▸ **To do**: Using the records below, copy exactly the part that opens with the line holding "font-weight: bold ->" and closes with the line holding "text-align: right ->", minus the pictures.

▸ **Extracted information**:
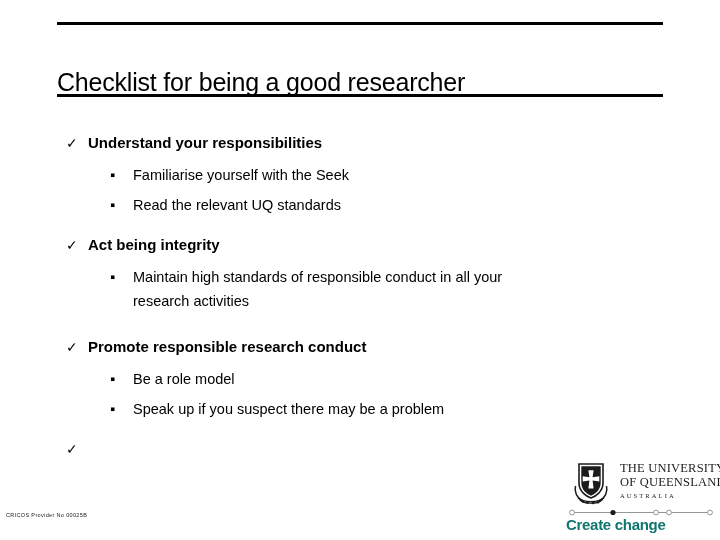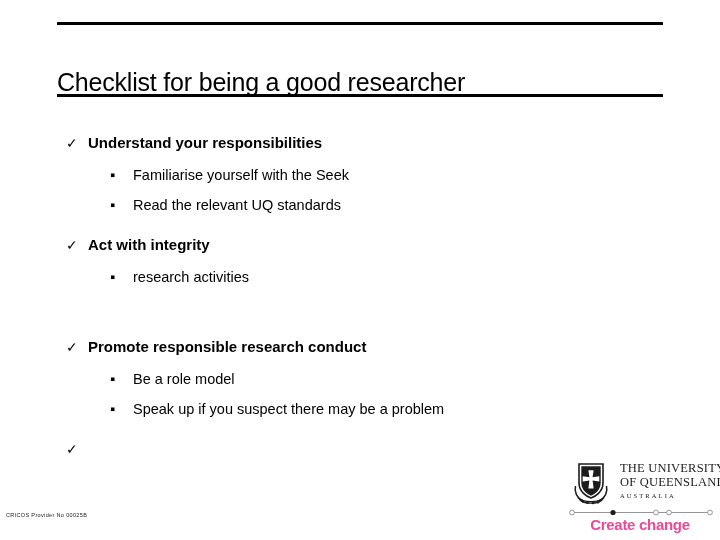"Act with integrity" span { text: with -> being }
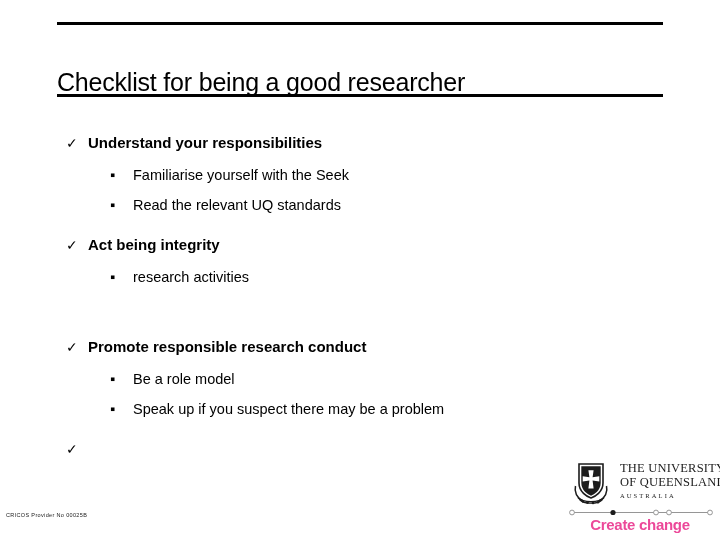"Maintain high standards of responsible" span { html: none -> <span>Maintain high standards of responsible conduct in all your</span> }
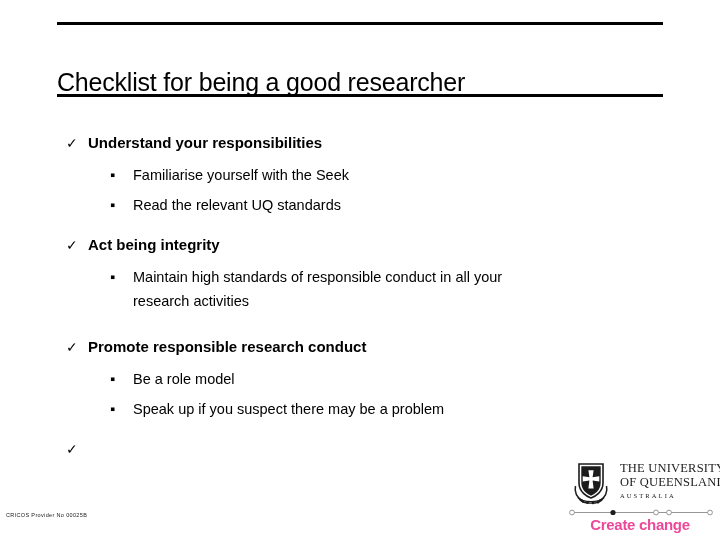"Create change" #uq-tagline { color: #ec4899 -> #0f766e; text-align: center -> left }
...
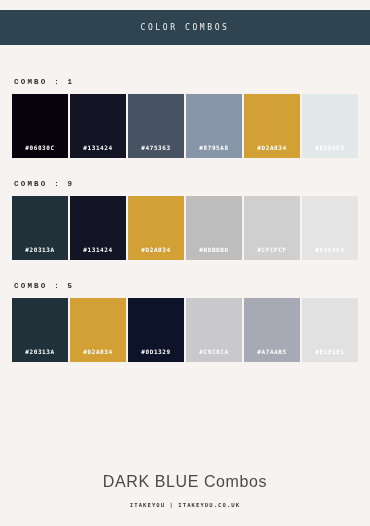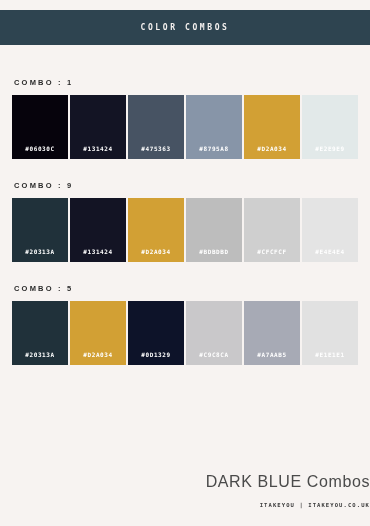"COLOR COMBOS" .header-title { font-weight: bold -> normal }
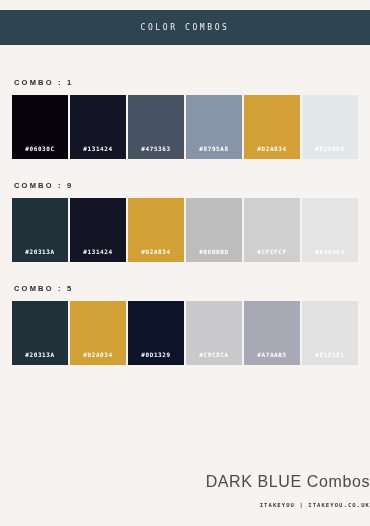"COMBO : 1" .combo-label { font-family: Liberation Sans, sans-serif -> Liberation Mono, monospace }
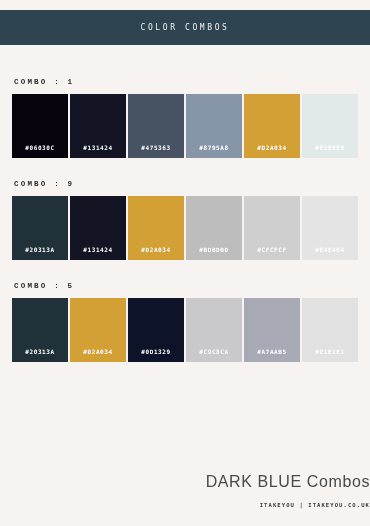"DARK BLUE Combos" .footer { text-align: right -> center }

▸ **Solved exercise**:
"COLOR COMBOS" .header-title { font-weight: bold -> normal }
"COMBO : 1" .combo-label { font-family: Liberation Sans, sans-serif -> Liberation Mono, monospace }
"DARK BLUE Combos" .footer { text-align: right -> center }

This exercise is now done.